Depending on the harness attachment point and the position of the worker's body at arrest, different harness attachments offer different advantages. An attachment near the shoulders means that any drag from the lanyard will serve to position the worker's body in an upright position so the forces are distributed from head to foot. The head is somewhat protected if the legs and body precede it in the fall, but this offers some disadvantages after the fall arrest is completed.


Many safety professionals naturally assume that once a fall has been arrested, the fall protection system has successfully completed its job. Unfortunately, this is not the case. A worker suspended in an upright position with the legs dangling in a harness of any type is subject to suspension trauma.
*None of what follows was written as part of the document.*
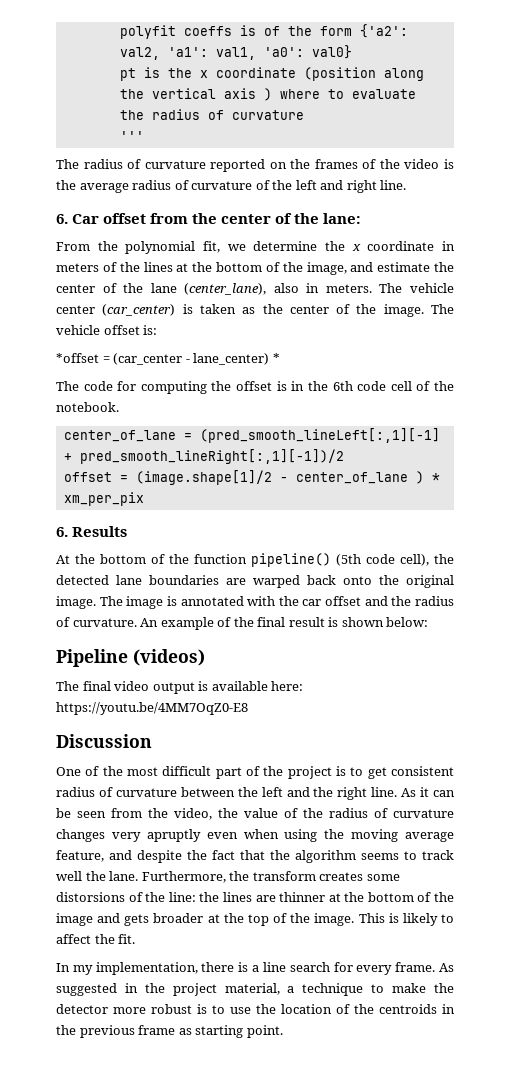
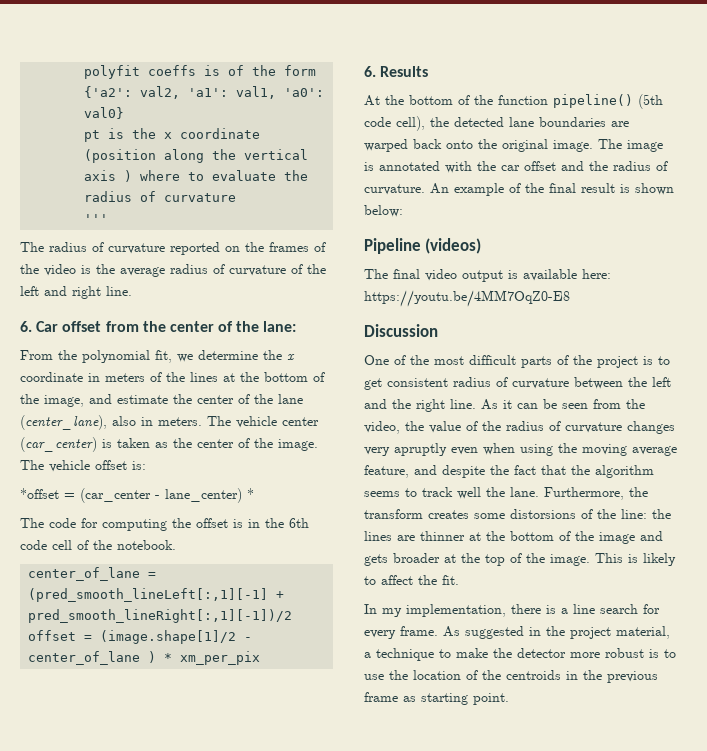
[215,767,242,779] part -> [521,356,552,368] parts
Fall victims can slow the onset of suspension trauma by pushing down vigorously with the legs, by positioning their body in a horizontal or slight leg-high position, or by standing up. Harness design and fall injuries may prevent these actions.


Rescue must come rapidly to minimise the dangers of suspension trauma. The circumstances together with the lanyard attachment point will determine the possibilities of self-rescue. In situations where self-rescue is not likely to be possible, workers must be supervised at all times. Regardless of whether a worker can self-rescue or must rely on others; time is of the essence because a worker may lose consciousness in only a few minutes.

If a worker is suspended long enough to lose consciousness, rescue personnel must be careful in handling such a person or the rescued worker may die anyway. This post-rescue death is apparently caused by the heart's inability to tolerate the abrupt increase in blood flow to the right heart after removal from the harness. Current recommended procedures are to take from 30 to 40 minutes to move the victim from kneeling to sitting to a supine position.

Interference among phases
An arrest harness attachment on the front of the body facilitates self-rescue after a fall. However, a front attachment means the arresting lanyard may be in the way for many work tasks. An attachment point near the center of gravity (CG) makes post-fall body positioning much easier and increases the likelihood that a fallen worker will not be suspended in an upright vertical position.

Yet a front near-CG attachment point can greatly increase the bending stress on the spine at the instant of arrest, raising the possibility that the arrest itself results in serious injury. The most protective harnesses for suspension can be the least comfortable.

Safety harnesses save many lives and injuries. However, continual vigilance is needed to train and supervise workers to ensure harnesses are used safely. All phases of fall protection need to be examined for each particular application.

Workers and emergency response personnel must be trained to recognise the risks of suspension trauma.

Bill Weems and Phil Bishop are at the University of Alabama, in Tuscaloosa, Ala. Dr Weems is an industrial hygienist. He directs Safe State, the OSHA consultation agency for small business in Alabama. Dr Bishop is an agronomist. He teaches and conducts research in the physiology of human performance.